А он – человек, перед которым благоговели, – приближался ко мне с лицом, повернутым в фас, так что мне казалось: я вижу звуки, вылетающие у него изо рта.
– Вы слышали?
Но тут он заметил влагу у меня на лице, и это небывалое зрелище – плачущий англичанин! – повергло его в крайнее смущение.
– Простите, Сэмми. Будь они прокляты – свора палачей!
И он отвел глаза, потому что сам был чуть ли не на грани слез. А меня захватила Вселенная – словно вдруг открывшаяся взору шкатулка с драгоценностями; только сам я был мертв: я знал, как ничтожно мало все это значит. Лейтенант зашагал прочь, решив, что я совсем уже свихнулся, а я был в полном и трезвом уме, чего он не распознал. Что ж, я вернулся в свое четвертое измерение, где обнаружил любовь – любовь, которую сердце, да-да, физическое сердце, этот насос или то, что считали насосом, вырабатывает так же легко, как пчелы мед.

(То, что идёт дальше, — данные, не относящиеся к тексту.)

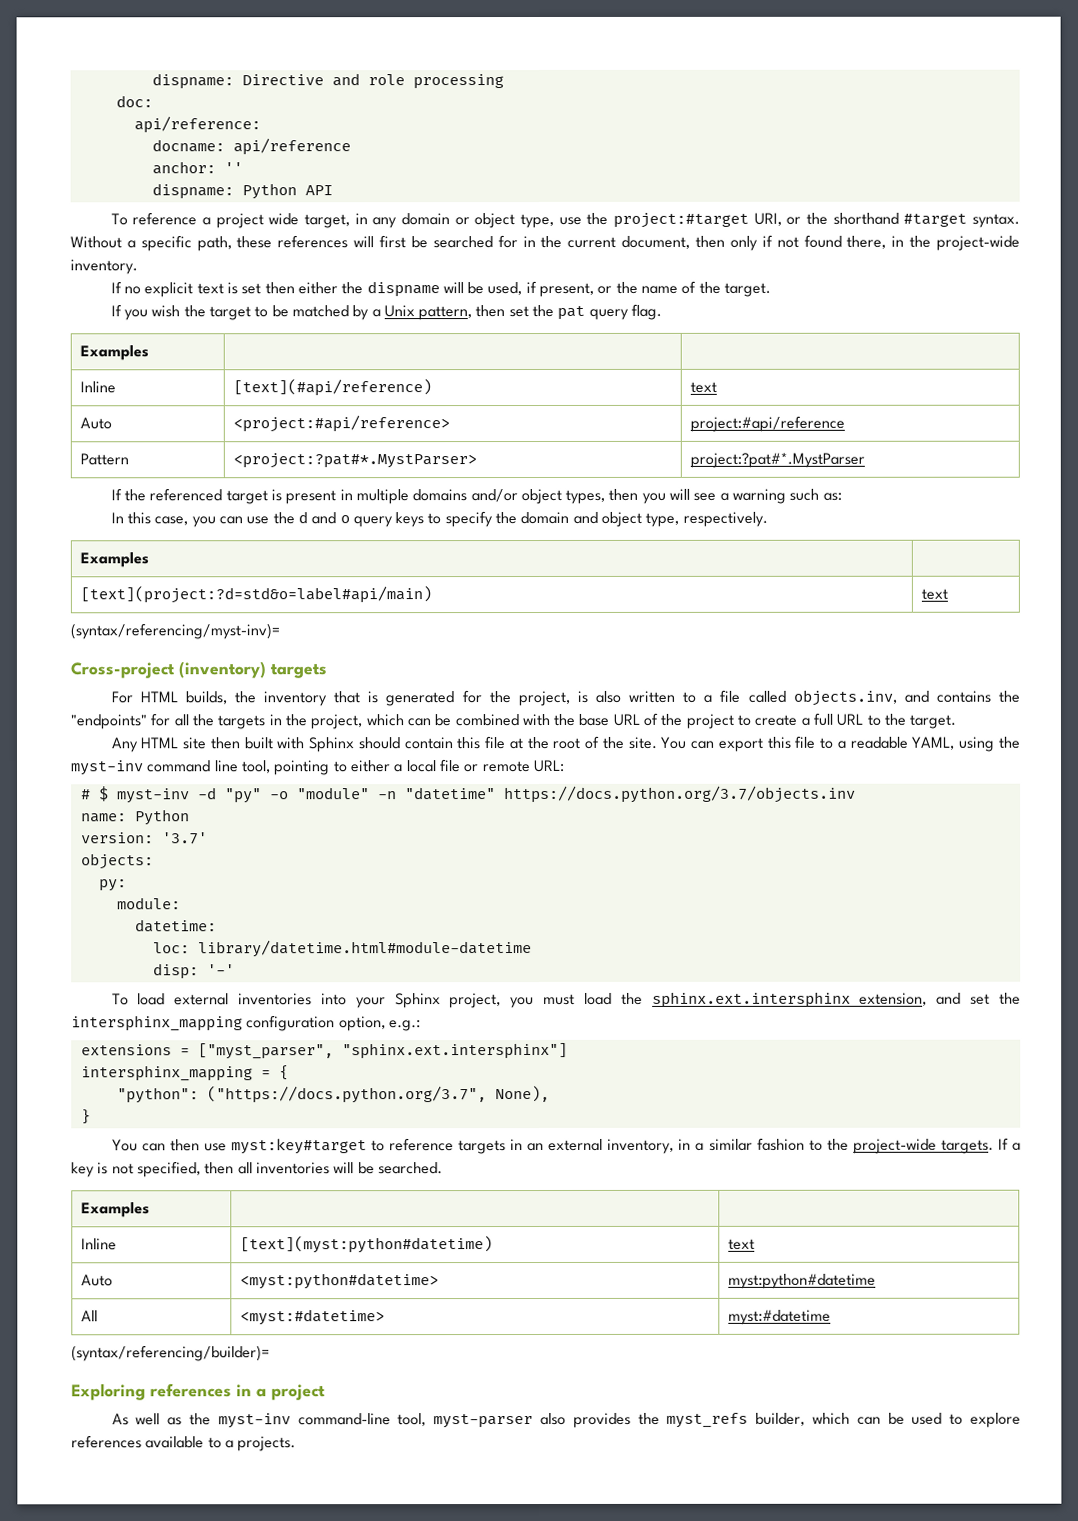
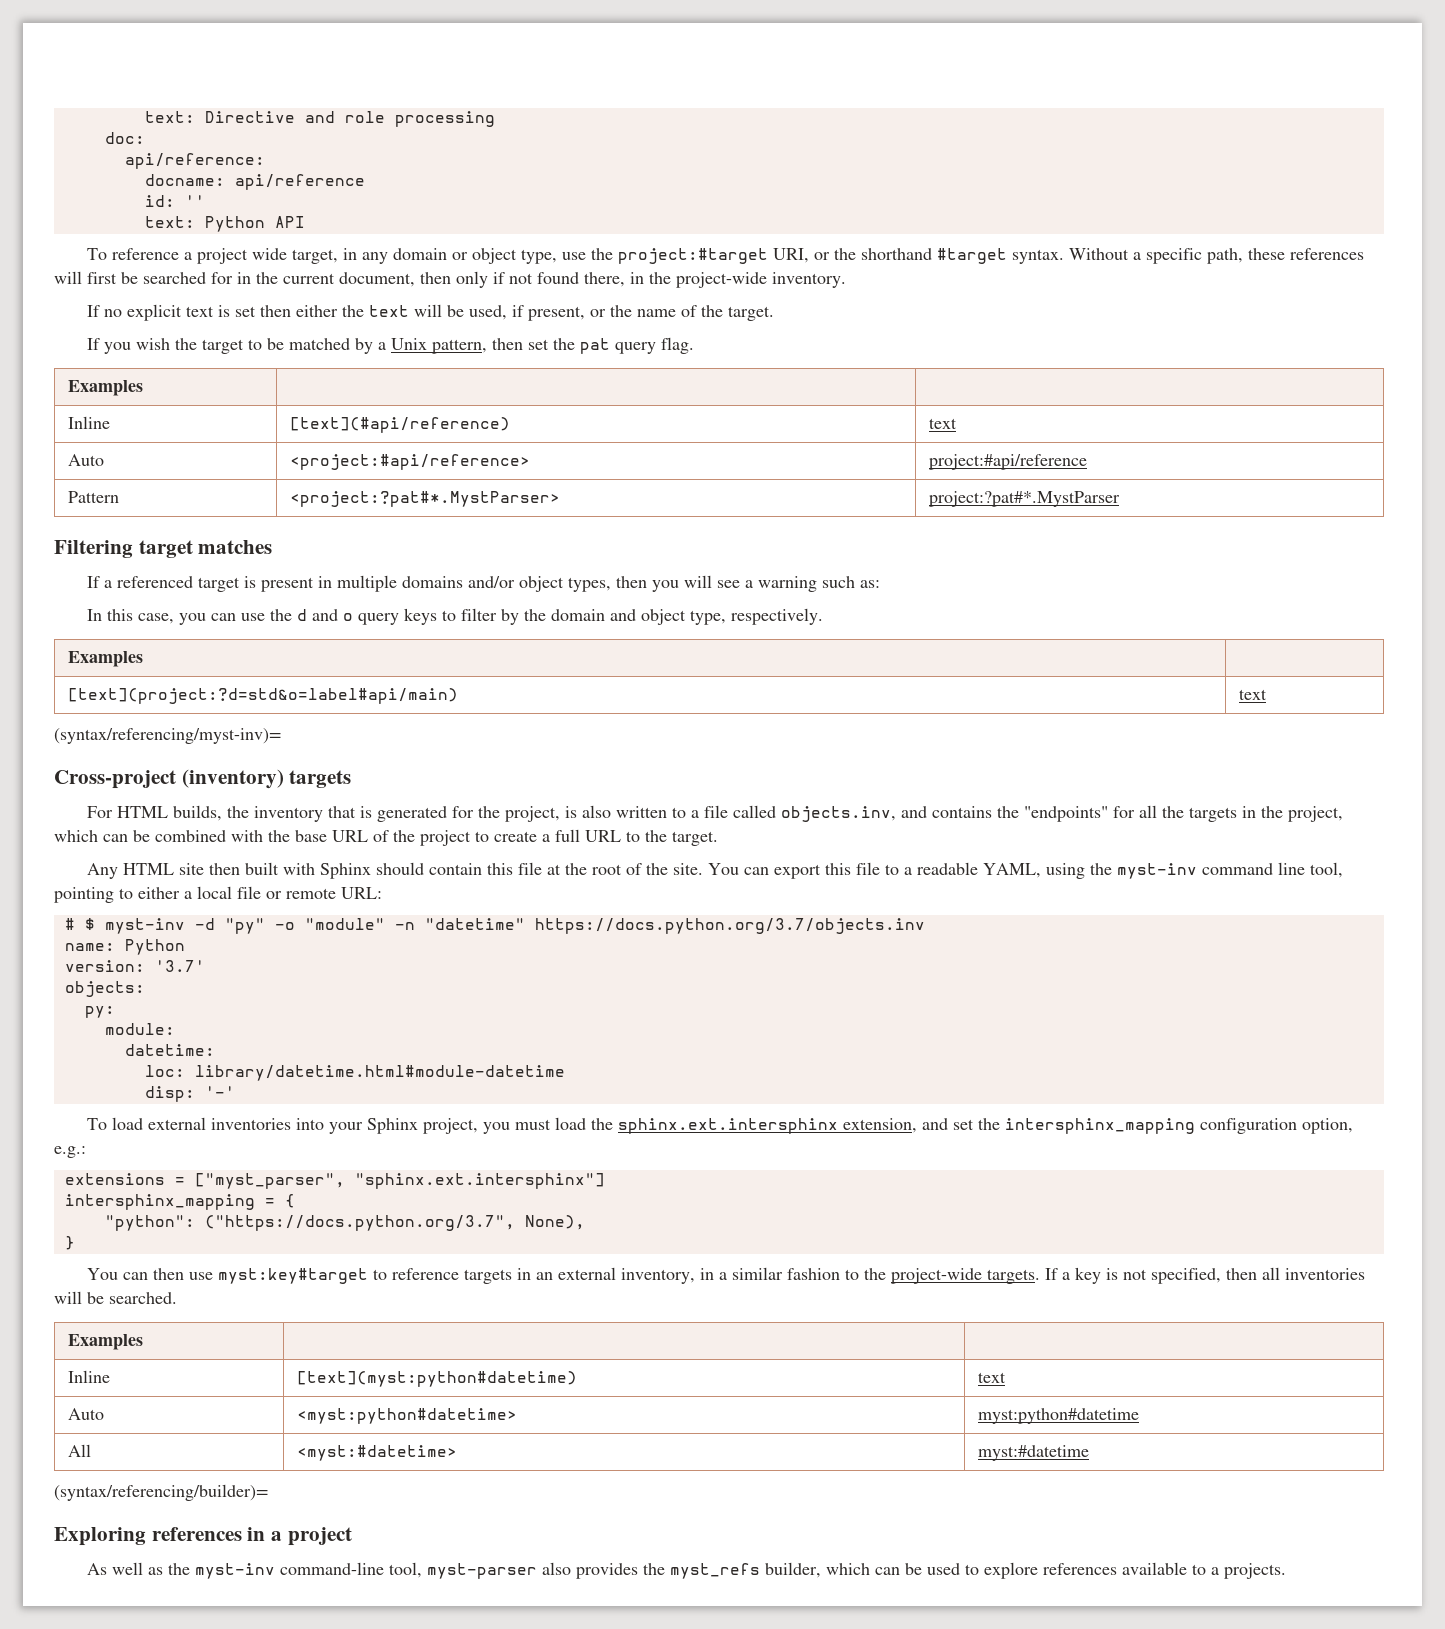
[151,73,234,90] dispname: -> [144,111,195,123] text:
[151,161,216,175] anchor: -> [144,195,175,207] id:
[151,183,234,200] dispname: -> [144,216,195,228] text:
[366,281,440,298] dispname -> [368,305,409,317] text
[110,488,146,502] // If the -> [54,540,273,558] [86,576,112,588] // Filtering target matches // If a
[444,511,493,528] specify -> [460,608,519,625] filter by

Именно это показалось мне тогда самым нужным и важным, и, взволнованный сделанным открытием, я до того распалился, что где-то в глубоких закоулках сознания у меня высеклась искра, яркая искра, и пала на физическое сердце, и зажгла его, словно оно было не просто умным механизмом, а таким, каким воспевают его поэты. Вот так, среди бараков, которые я знал как свои пять пальцев, среди драгоценностей и музыки, меня настигла искра, чудодейственная и благостная, и возжженный ею огонь преобразил меня сразу и навсегда.
Как может человек говорить и слушать одновременно? Мне нужно было бессчетно много познать, к бессчетно многому приспособиться, и жизнь в плену сразу стала чрезвычайно насыщенной и привлекательной. Мир завертелся в обратную сторону. То, что раньше было важно, утратило значение. Выглядевшее смешным теперь воспринималось как разумное. В безобразии ущербности и грязи теперь я видел странную, вывернутую изнанкой красоту – красоту, открывающуюся взору лишь мельком, красоту, проступающую лишь в сохраненном памятью. Все это, конечно, можно было объяснить двояко. В первом случае – ссылкой на обстоятельства, во втором – принимая за явление, присущее природе мироздания. И дискуссии между сторонниками этих двух взглядов быть не могло. Я хорошо это знаю: сам в разные периоды жизни поочередно придерживался либо первого, либо второго. Мне казалось естественным, что это дополнительное зрение, которое вдруг обрели мои безжизненные глаза, воплотится в творчестве, в портретах. Вот почему писавшиеся тайком эскизы изможденных, заросших фараонов в час их славы составляют славу моей кисти и скорее всего останутся лучшим из всего, что я написал. Зарисовки концлагеря, который я тоже увидел по-новому, не так хороши. Но и они обладают своими достоинствами. Две-три запечатлели лагерь, увиденный глазами слепой невинности или смерти, – в них пыль и деревья, бетон и колючая проволока, будто их только что сотворили, но мир как чудо я не сумел написать ни тогда, ни сейчас.